*** PROVIDED ENTRIES

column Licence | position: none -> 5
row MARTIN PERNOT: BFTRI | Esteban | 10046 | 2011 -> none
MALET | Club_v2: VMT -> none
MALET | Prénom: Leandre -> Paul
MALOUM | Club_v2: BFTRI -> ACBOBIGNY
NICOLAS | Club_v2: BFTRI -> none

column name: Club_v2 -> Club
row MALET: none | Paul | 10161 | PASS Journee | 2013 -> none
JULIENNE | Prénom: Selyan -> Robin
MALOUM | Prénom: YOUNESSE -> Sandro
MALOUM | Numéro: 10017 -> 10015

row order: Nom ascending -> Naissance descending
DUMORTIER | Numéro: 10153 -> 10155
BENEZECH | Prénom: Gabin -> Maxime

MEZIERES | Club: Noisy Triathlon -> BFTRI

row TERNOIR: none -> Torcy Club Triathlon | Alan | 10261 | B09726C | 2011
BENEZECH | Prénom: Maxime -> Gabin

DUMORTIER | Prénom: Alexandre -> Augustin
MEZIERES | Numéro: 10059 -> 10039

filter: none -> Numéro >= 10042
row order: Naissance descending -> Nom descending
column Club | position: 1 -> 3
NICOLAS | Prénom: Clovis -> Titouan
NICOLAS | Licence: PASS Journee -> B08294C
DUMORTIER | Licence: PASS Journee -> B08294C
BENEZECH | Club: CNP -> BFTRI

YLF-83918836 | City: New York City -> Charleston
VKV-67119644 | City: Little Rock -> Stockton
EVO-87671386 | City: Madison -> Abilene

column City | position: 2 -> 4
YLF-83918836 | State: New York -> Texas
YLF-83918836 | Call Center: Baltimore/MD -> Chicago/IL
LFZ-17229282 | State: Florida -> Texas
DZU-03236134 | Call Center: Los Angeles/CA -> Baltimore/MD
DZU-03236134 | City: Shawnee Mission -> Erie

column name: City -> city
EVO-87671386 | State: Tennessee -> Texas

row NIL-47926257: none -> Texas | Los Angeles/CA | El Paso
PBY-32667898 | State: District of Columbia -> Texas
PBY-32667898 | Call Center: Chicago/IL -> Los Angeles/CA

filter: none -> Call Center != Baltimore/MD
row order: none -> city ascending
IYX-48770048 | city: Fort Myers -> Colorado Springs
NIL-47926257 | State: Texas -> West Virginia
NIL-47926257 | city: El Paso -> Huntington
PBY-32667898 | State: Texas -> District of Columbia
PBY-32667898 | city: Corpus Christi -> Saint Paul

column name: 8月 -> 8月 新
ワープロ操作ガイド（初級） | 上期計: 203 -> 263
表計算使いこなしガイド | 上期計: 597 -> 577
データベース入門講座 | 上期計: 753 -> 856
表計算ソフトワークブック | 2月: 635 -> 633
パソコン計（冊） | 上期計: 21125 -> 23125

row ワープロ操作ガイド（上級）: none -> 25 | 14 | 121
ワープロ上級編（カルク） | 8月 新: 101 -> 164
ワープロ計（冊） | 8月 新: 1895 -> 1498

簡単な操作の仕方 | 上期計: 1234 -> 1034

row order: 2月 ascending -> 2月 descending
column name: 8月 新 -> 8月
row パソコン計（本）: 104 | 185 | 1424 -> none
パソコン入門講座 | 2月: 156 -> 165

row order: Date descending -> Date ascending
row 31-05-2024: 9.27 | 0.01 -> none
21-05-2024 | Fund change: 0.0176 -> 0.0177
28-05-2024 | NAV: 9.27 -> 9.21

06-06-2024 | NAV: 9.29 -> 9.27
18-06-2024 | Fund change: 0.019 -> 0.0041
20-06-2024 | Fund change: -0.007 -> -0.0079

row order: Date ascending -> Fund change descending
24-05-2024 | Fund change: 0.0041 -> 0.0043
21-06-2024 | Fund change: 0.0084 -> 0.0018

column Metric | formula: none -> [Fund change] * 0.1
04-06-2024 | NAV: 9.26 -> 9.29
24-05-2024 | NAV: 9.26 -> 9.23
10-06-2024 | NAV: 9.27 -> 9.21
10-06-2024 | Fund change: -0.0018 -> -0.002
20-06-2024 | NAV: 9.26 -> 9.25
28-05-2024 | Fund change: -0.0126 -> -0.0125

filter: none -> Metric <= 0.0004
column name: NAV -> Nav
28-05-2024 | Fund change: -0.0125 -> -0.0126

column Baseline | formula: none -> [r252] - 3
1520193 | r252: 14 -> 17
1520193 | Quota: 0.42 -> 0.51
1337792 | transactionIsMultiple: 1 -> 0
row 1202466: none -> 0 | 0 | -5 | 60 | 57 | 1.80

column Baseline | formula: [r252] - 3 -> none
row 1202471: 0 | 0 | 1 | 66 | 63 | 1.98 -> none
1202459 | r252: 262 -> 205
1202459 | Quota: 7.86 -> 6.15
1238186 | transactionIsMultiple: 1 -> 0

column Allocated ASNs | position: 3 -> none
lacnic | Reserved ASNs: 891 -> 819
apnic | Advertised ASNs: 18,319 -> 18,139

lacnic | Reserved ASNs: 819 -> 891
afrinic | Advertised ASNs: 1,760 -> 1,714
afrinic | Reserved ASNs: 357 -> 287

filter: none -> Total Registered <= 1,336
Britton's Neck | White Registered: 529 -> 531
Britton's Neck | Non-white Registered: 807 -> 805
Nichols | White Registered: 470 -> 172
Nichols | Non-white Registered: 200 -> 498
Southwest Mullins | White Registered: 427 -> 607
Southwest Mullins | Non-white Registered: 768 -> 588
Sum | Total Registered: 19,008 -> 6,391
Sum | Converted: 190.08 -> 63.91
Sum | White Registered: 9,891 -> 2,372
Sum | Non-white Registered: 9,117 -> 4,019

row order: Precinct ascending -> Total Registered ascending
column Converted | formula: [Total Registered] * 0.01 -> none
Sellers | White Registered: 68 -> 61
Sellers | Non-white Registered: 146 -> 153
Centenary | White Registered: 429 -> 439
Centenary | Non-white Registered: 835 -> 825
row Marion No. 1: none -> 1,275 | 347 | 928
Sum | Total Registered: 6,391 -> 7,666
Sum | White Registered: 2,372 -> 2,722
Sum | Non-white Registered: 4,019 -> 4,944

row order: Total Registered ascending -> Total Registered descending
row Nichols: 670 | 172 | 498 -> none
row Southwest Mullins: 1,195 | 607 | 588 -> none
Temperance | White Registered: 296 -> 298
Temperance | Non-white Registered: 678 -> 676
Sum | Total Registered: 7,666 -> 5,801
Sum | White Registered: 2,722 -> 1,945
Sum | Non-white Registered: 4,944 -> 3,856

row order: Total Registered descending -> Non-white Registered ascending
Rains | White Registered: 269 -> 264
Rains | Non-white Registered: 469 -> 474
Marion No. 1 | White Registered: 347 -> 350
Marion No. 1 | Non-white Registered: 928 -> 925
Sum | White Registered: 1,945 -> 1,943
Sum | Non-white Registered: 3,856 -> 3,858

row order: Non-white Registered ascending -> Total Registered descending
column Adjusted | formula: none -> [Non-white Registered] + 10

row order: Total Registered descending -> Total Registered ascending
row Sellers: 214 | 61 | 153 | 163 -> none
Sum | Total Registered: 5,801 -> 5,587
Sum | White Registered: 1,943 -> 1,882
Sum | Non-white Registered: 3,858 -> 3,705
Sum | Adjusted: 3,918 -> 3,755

******

- WHAT THE EXERCISE ASKS
Transcribe every record exactly.

- WRITTEN RESPONSE
column Licence | position: none -> 5
row MARTIN PERNOT: BFTRI | Esteban | 10046 | 2011 -> none
MALET | Club_v2: VMT -> none
MALET | Prénom: Leandre -> Paul
MALOUM | Club_v2: BFTRI -> ACBOBIGNY
NICOLAS | Club_v2: BFTRI -> none

column name: Club_v2 -> Club
row MALET: none | Paul | 10161 | PASS Journee | 2013 -> none
JULIENNE | Prénom: Selyan -> Robin
MALOUM | Prénom: YOUNESSE -> Sandro
MALOUM | Numéro: 10017 -> 10015

row order: Nom ascending -> Naissance descending
DUMORTIER | Numéro: 10153 -> 10155
BENEZECH | Prénom: Gabin -> Maxime

MEZIERES | Club: Noisy Triathlon -> BFTRI

row TERNOIR: none -> Torcy Club Triathlon | Alan | 10261 | B09726C | 2011
BENEZECH | Prénom: Maxime -> Gabin

DUMORTIER | Prénom: Alexandre -> Augustin
MEZIERES | Numéro: 10059 -> 10039

filter: none -> Numéro >= 10042
row order: Naissance descending -> Nom descending
column Club | position: 1 -> 3
NICOLAS | Prénom: Clovis -> Titouan
NICOLAS | Licence: PASS Journee -> B08294C
DUMORTIER | Licence: PASS Journee -> B08294C
BENEZECH | Club: CNP -> BFTRI

YLF-83918836 | City: New York City -> Charleston
VKV-67119644 | City: Little Rock -> Stockton
EVO-87671386 | City: Madison -> Abilene

column City | position: 2 -> 4
YLF-83918836 | State: New York -> Texas
YLF-83918836 | Call Center: Baltimore/MD -> Chicago/IL
LFZ-17229282 | State: Florida -> Texas
DZU-03236134 | Call Center: Los Angeles/CA -> Baltimore/MD
DZU-03236134 | City: Shawnee Mission -> Erie

column name: City -> city
EVO-87671386 | State: Tennessee -> Texas

row NIL-47926257: none -> Texas | Los Angeles/CA | El Paso
PBY-32667898 | State: District of Columbia -> Texas
PBY-32667898 | Call Center: Chicago/IL -> Los Angeles/CA

filter: none -> Call Center != Baltimore/MD
row order: none -> city ascending
IYX-48770048 | city: Fort Myers -> Colorado Springs
NIL-47926257 | State: Texas -> West Virginia
NIL-47926257 | city: El Paso -> Huntington
PBY-32667898 | State: Texas -> District of Columbia
PBY-32667898 | city: Corpus Christi -> Saint Paul

column name: 8月 -> 8月 新
ワープロ操作ガイド（初級） | 上期計: 203 -> 263
表計算使いこなしガイド | 上期計: 597 -> 577
データベース入門講座 | 上期計: 753 -> 856
表計算ソフトワークブック | 2月: 635 -> 633
パソコン計（冊） | 上期計: 21125 -> 23125

row ワープロ操作ガイド（上級）: none -> 25 | 14 | 121
ワープロ上級編（カルク） | 8月 新: 101 -> 164
ワープロ計（冊） | 8月 新: 1895 -> 1498

簡単な操作の仕方 | 上期計: 1234 -> 1034

row order: 2月 ascending -> 2月 descending
column name: 8月 新 -> 8月
row パソコン計（本）: 104 | 185 | 1424 -> none
パソコン入門講座 | 2月: 156 -> 165

row order: Date descending -> Date ascending
row 31-05-2024: 9.27 | 0.01 -> none
21-05-2024 | Fund change: 0.0176 -> 0.0177
28-05-2024 | NAV: 9.27 -> 9.21

06-06-2024 | NAV: 9.29 -> 9.27
18-06-2024 | Fund change: 0.019 -> 0.0041
20-06-2024 | Fund change: -0.007 -> -0.0079

row order: Date ascending -> Fund change descending
24-05-2024 | Fund change: 0.0041 -> 0.0043
21-06-2024 | Fund change: 0.0084 -> 0.0018

column Metric | formula: none -> [Fund change] * 0.1
04-06-2024 | NAV: 9.26 -> 9.29
24-05-2024 | NAV: 9.26 -> 9.23
10-06-2024 | NAV: 9.27 -> 9.21
10-06-2024 | Fund change: -0.0018 -> -0.002
20-06-2024 | NAV: 9.26 -> 9.25
28-05-2024 | Fund change: -0.0126 -> -0.0125

filter: none -> Metric <= 0.0004
column name: NAV -> Nav
28-05-2024 | Fund change: -0.0125 -> -0.0126

column Baseline | formula: none -> [r252] - 3
1520193 | r252: 14 -> 17
1520193 | Quota: 0.42 -> 0.51
1337792 | transactionIsMultiple: 1 -> 0
row 1202466: none -> 0 | 0 | -5 | 60 | 57 | 1.80

column Baseline | formula: [r252] - 3 -> none
row 1202471: 0 | 0 | 1 | 66 | 63 | 1.98 -> none
1202459 | r252: 262 -> 205
1202459 | Quota: 7.86 -> 6.15
1238186 | transactionIsMultiple: 1 -> 0

column Allocated ASNs | position: 3 -> none
lacnic | Reserved ASNs: 891 -> 819
apnic | Advertised ASNs: 18,319 -> 18,139

lacnic | Reserved ASNs: 819 -> 891
afrinic | Advertised ASNs: 1,760 -> 1,714
afrinic | Reserved ASNs: 357 -> 287

filter: none -> Total Registered <= 1,336
Britton's Neck | White Registered: 529 -> 531
Britton's Neck | Non-white Registered: 807 -> 805
Nichols | White Registered: 470 -> 172
Nichols | Non-white Registered: 200 -> 498
Southwest Mullins | White Registered: 427 -> 607
Southwest Mullins | Non-white Registered: 768 -> 588
Sum | Total Registered: 19,008 -> 6,391
Sum | Converted: 190.08 -> 63.91
Sum | White Registered: 9,891 -> 2,372
Sum | Non-white Registered: 9,117 -> 4,019

row order: Precinct ascending -> Total Registered ascending
column Converted | formula: [Total Registered] * 0.01 -> none
Sellers | White Registered: 68 -> 61
Sellers | Non-white Registered: 146 -> 153
Centenary | White Registered: 429 -> 439
Centenary | Non-white Registered: 835 -> 825
row Marion No. 1: none -> 1,275 | 347 | 928
Sum | Total Registered: 6,391 -> 7,666
Sum | White Registered: 2,372 -> 2,722
Sum | Non-white Registered: 4,019 -> 4,944

row order: Total Registered ascending -> Total Registered descending
row Nichols: 670 | 172 | 498 -> none
row Southwest Mullins: 1,195 | 607 | 588 -> none
Temperance | White Registered: 296 -> 298
Temperance | Non-white Registered: 678 -> 676
Sum | Total Registered: 7,666 -> 5,801
Sum | White Registered: 2,722 -> 1,945
Sum | Non-white Registered: 4,944 -> 3,856

row order: Total Registered descending -> Non-white Registered ascending
Rains | White Registered: 269 -> 264
Rains | Non-white Registered: 469 -> 474
Marion No. 1 | White Registered: 347 -> 350
Marion No. 1 | Non-white Registered: 928 -> 925
Sum | White Registered: 1,945 -> 1,943
Sum | Non-white Registered: 3,856 -> 3,858

row order: Non-white Registered ascending -> Total Registered descending
column Adjusted | formula: none -> [Non-white Registered] + 10

row order: Total Registered descending -> Total Registered ascending
row Sellers: 214 | 61 | 153 | 163 -> none
Sum | Total Registered: 5,801 -> 5,587
Sum | White Registered: 1,943 -> 1,882
Sum | Non-white Registered: 3,858 -> 3,705
Sum | Adjusted: 3,918 -> 3,755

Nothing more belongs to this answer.